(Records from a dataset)
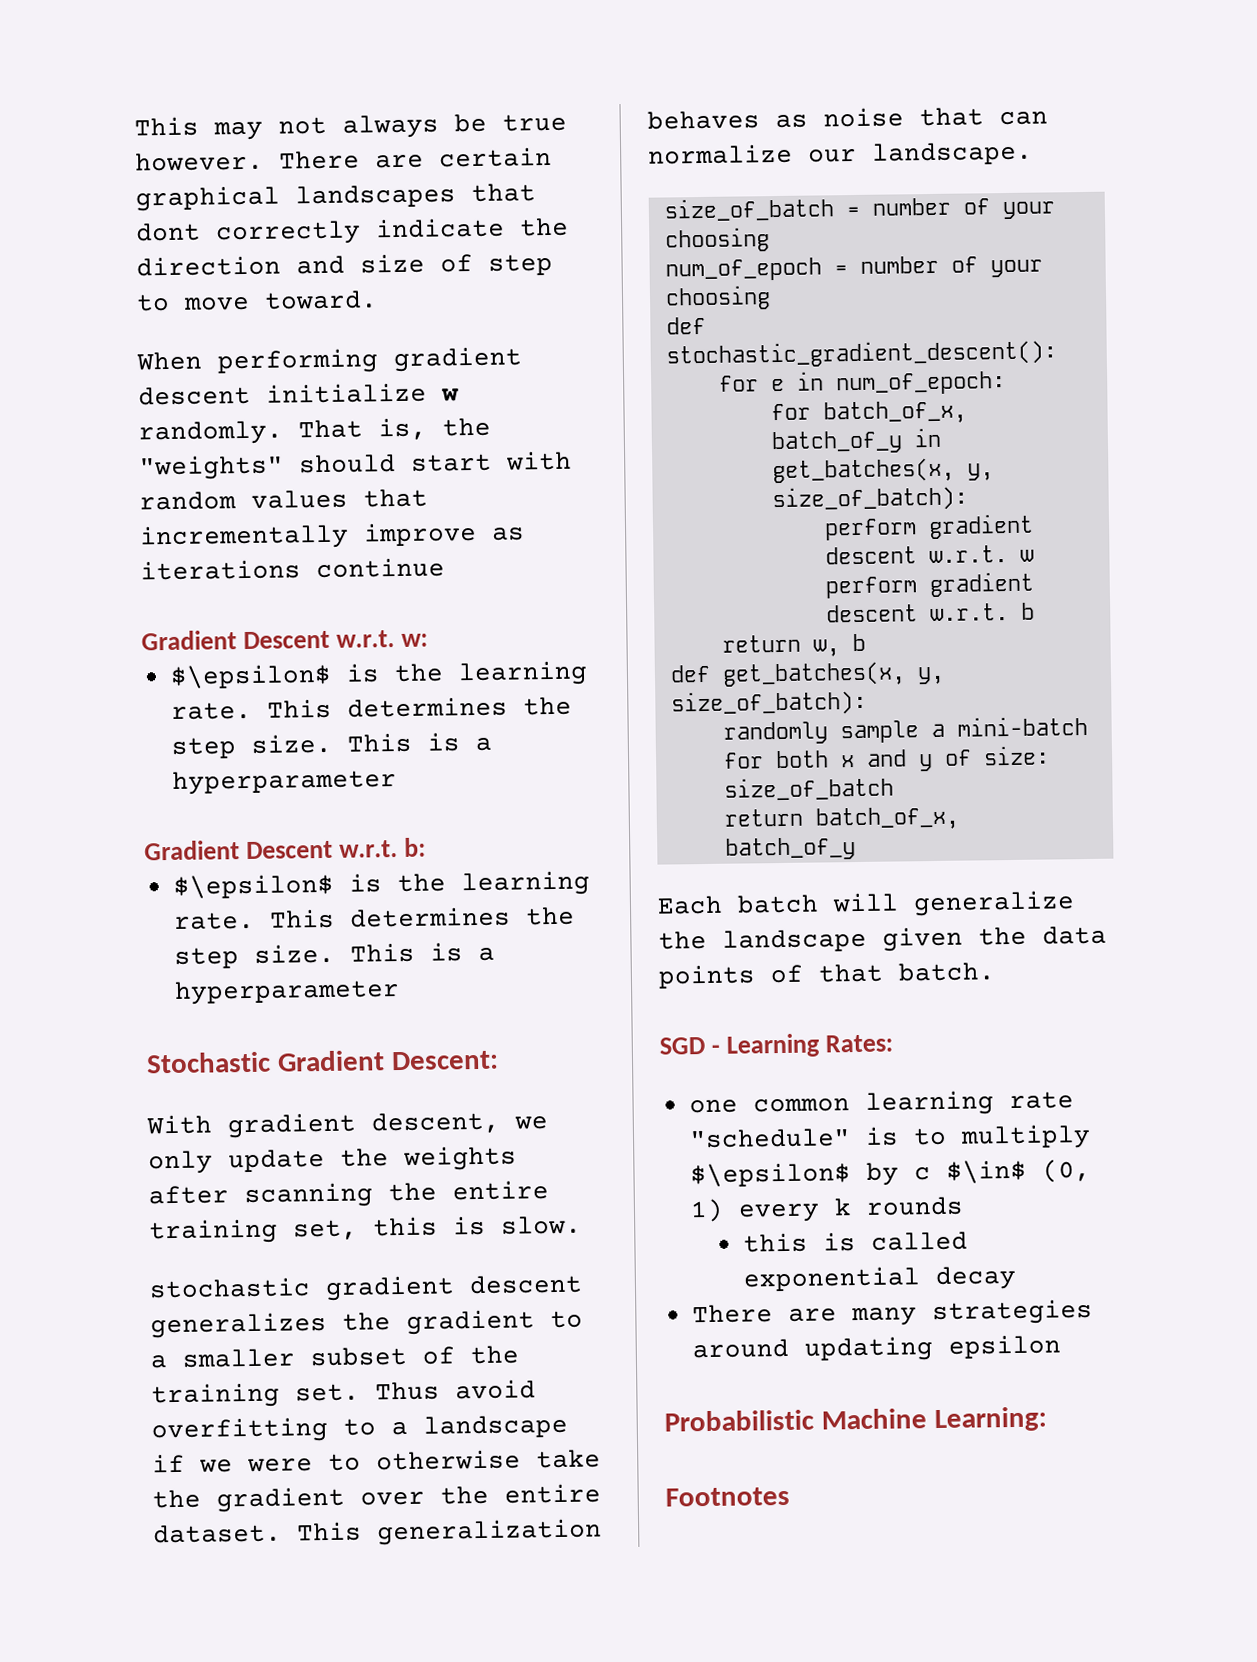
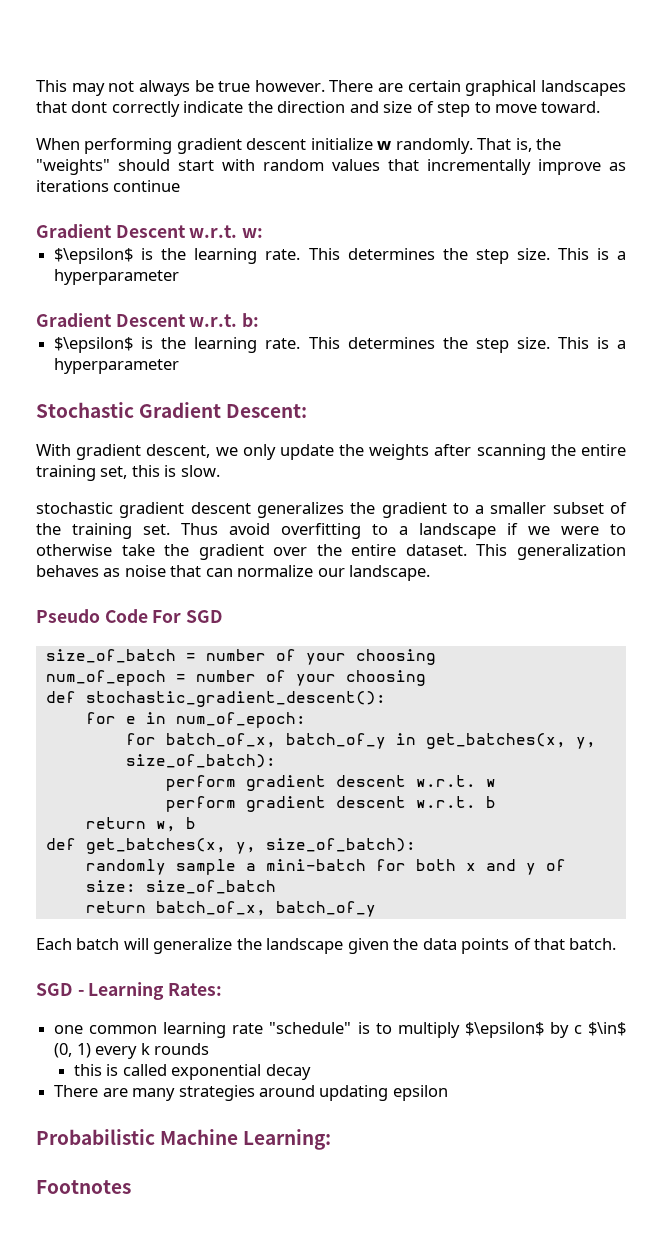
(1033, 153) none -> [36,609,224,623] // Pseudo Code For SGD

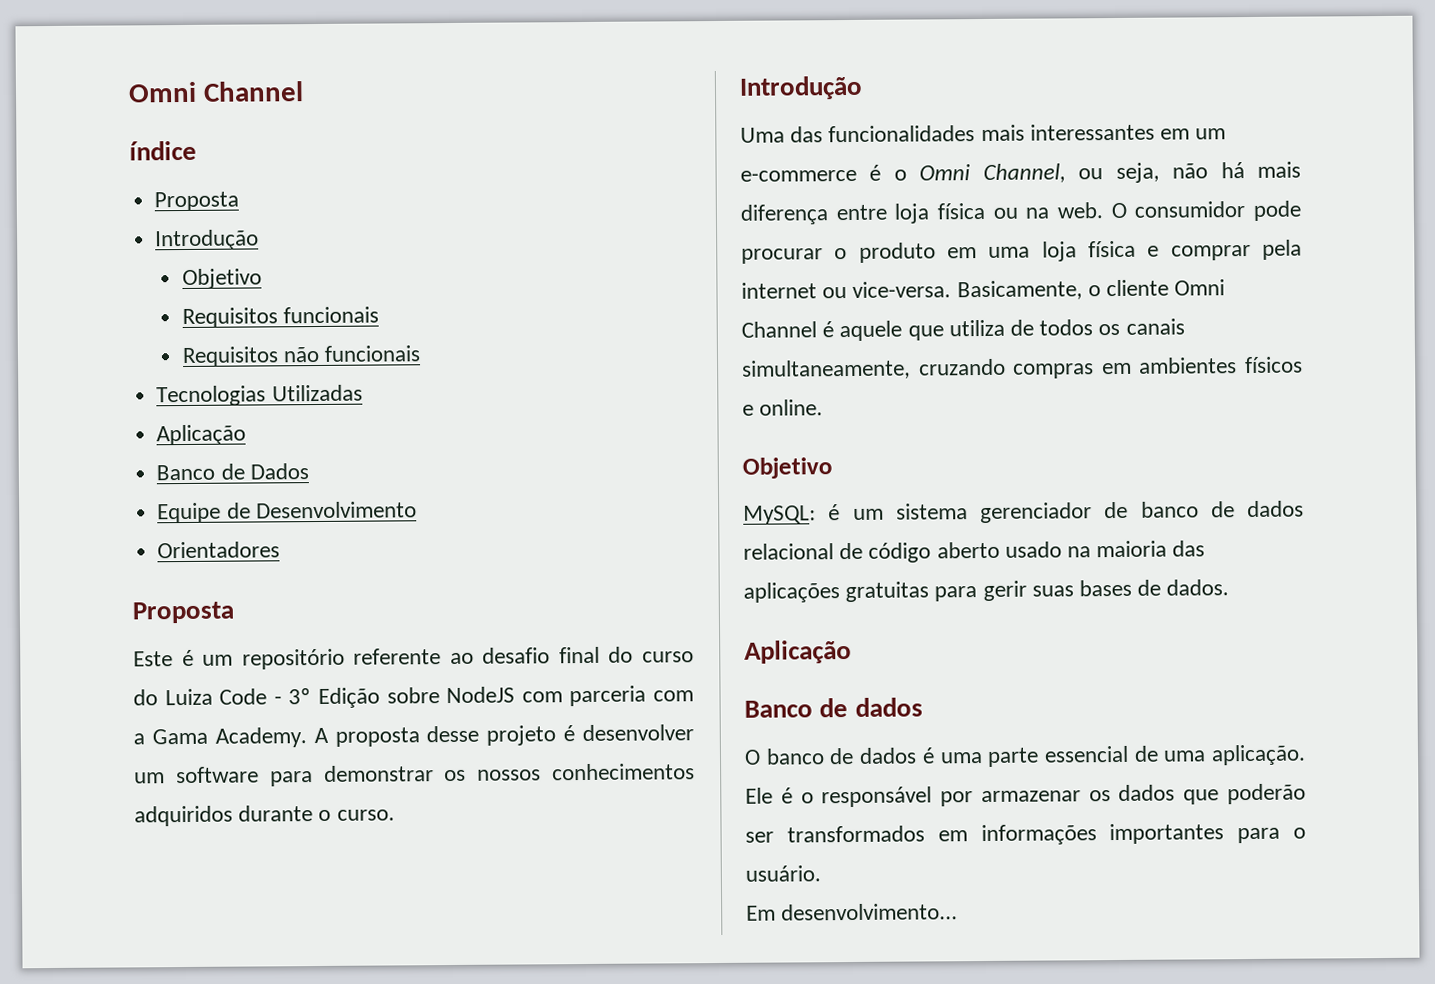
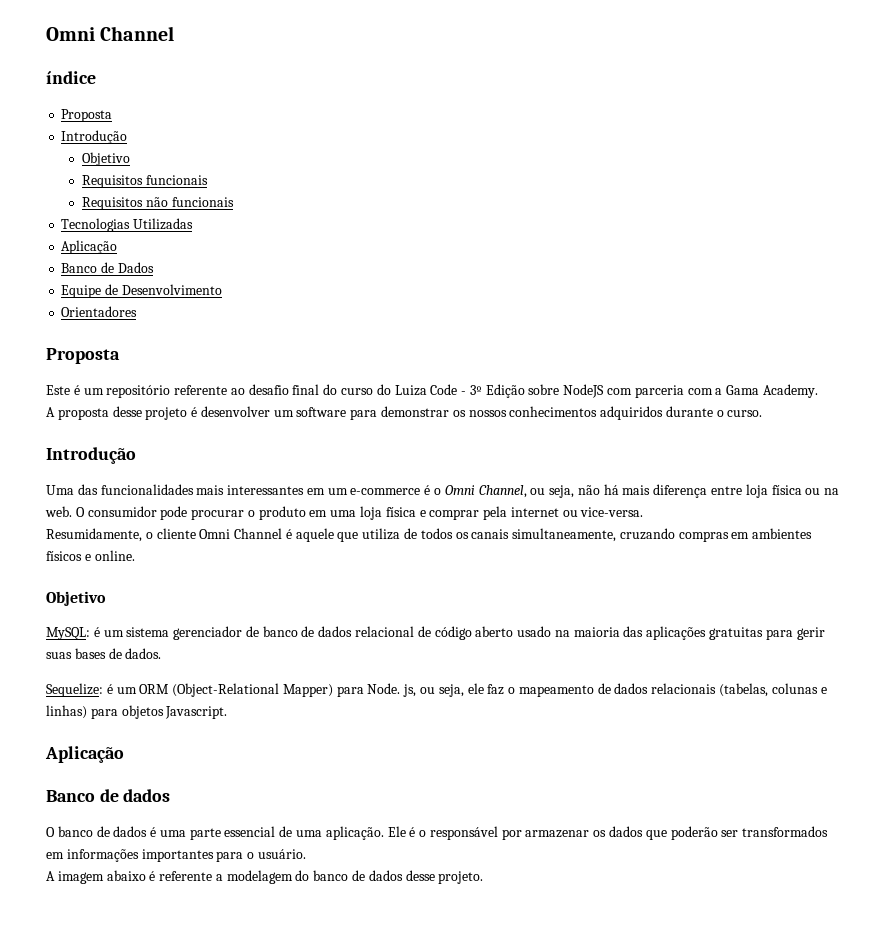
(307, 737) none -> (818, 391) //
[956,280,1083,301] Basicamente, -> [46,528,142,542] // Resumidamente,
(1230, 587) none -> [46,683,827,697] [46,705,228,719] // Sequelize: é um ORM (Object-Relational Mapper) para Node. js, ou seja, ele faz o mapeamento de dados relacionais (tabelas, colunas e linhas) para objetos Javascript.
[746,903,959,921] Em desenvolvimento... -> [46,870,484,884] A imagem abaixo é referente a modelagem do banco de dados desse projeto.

=== Required work ===
Print all of the entries word for word. Skip any images they contain.

=== Answer to this exercise ===
(1033, 153) none -> [36,609,224,623] // Pseudo Code For SGD

(307, 737) none -> (818, 391) //
[956,280,1083,301] Basicamente, -> [46,528,142,542] // Resumidamente,
(1230, 587) none -> [46,683,827,697] [46,705,228,719] // Sequelize: é um ORM (Object-Relational Mapper) para Node. js, ou seja, ele faz o mapeamento de dados relacionais (tabelas, colunas e linhas) para objetos Javascript.
[746,903,959,921] Em desenvolvimento... -> [46,870,484,884] A imagem abaixo é referente a modelagem do banco de dados desse projeto.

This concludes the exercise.